Monday, February 28, 2011


Marinella Dry Marsala

You may know Marsala only as a cooking wine, as in chicken Marsala, but it also makes a fairly decent sipper.

Produced in the Sicilian city of Marsala, D.O.C., this fortified wine has a long history dating back the Roman era.  Marsala is usually labeled by its relative sweetness - seccosemiseccodolce - and by quality.
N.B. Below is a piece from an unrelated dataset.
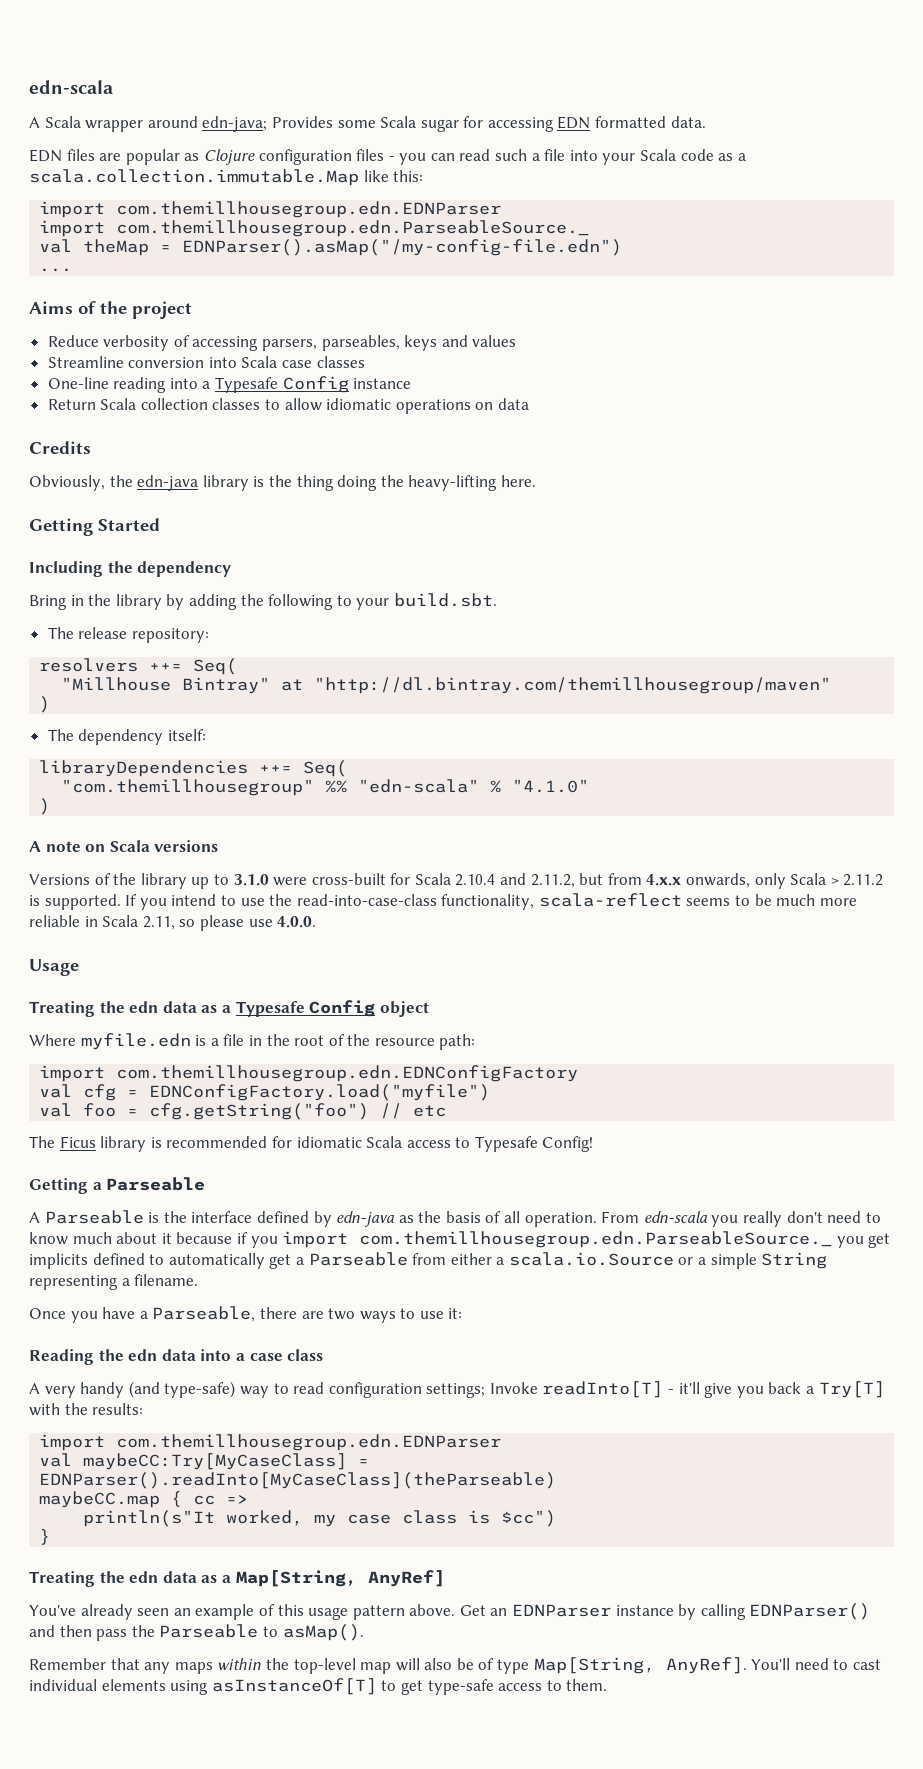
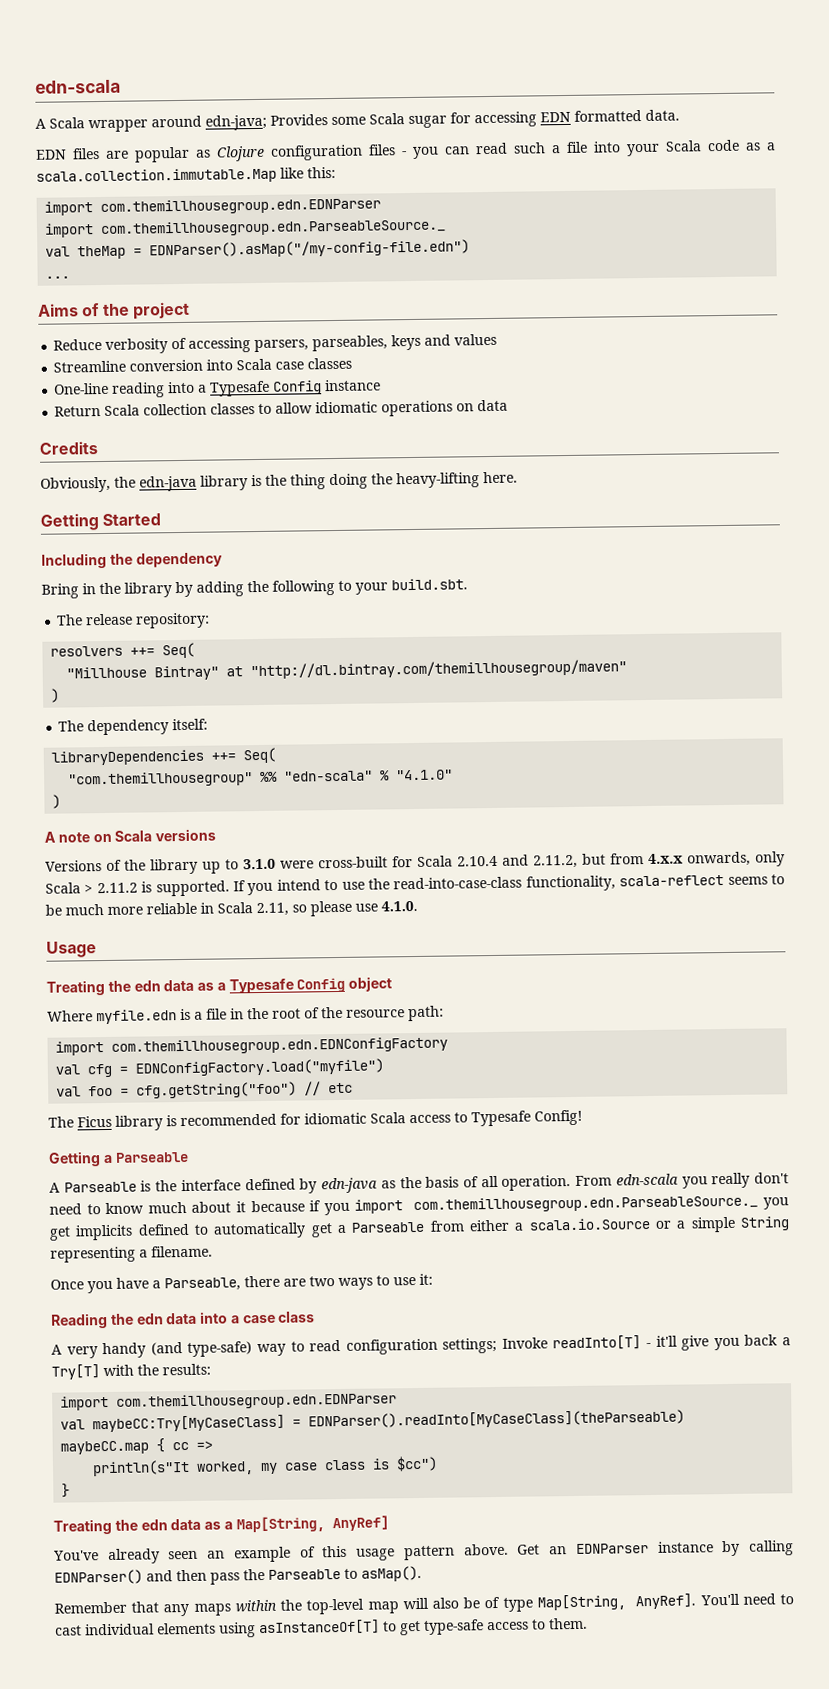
- If you intend to use the read-into-case-class functionality, scala-reflect seems to be much more reliable in Scala 2.11, so please use 4.0.0.
+ If you intend to use the read-into-case-class functionality, scala-reflect seems to be much more reliable in Scala 2.11, so please use 4.1.0.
Marinella Dry Marsala is labeled as “fine,” which means it received less than a year of aging.  “Fine” is the lowest level on the quality scale for Marsala.  It retails for around $13 and has an alcohol level of 17% abv, the minimum for fine Marsala.  Some higher grades are required to be at least 18%.

The Marinella shows a brownish brick or amber brown color in the glass.  It smells of alcohol at first, but just let the heat burn off for about 15 minutes to a half hour and it’s smooth sailin’.  I
love the aromatic nature.  The nose is rich with dried fruit, raisins and a caramel aspect.  It tastes of dried fruit, too - a little like raisins, but with a helping of dark berries and some apricot sneaking through.  There’s a nice acidity, and an astringency lingers on a little too long for my taste on the finish.  It is quite a lengthy finish, however.

I tried the Marsala at room temperature, but the winemaker recommends a chill - 50 degrees F - for use as an apertif or dessert wine.  It is much better this way.

I have found better dessert wines, although at $13 for a full 750ml bottle, this wine is a good buy.  I would also recommend cooking with it.  Chicken Marsala, anyone?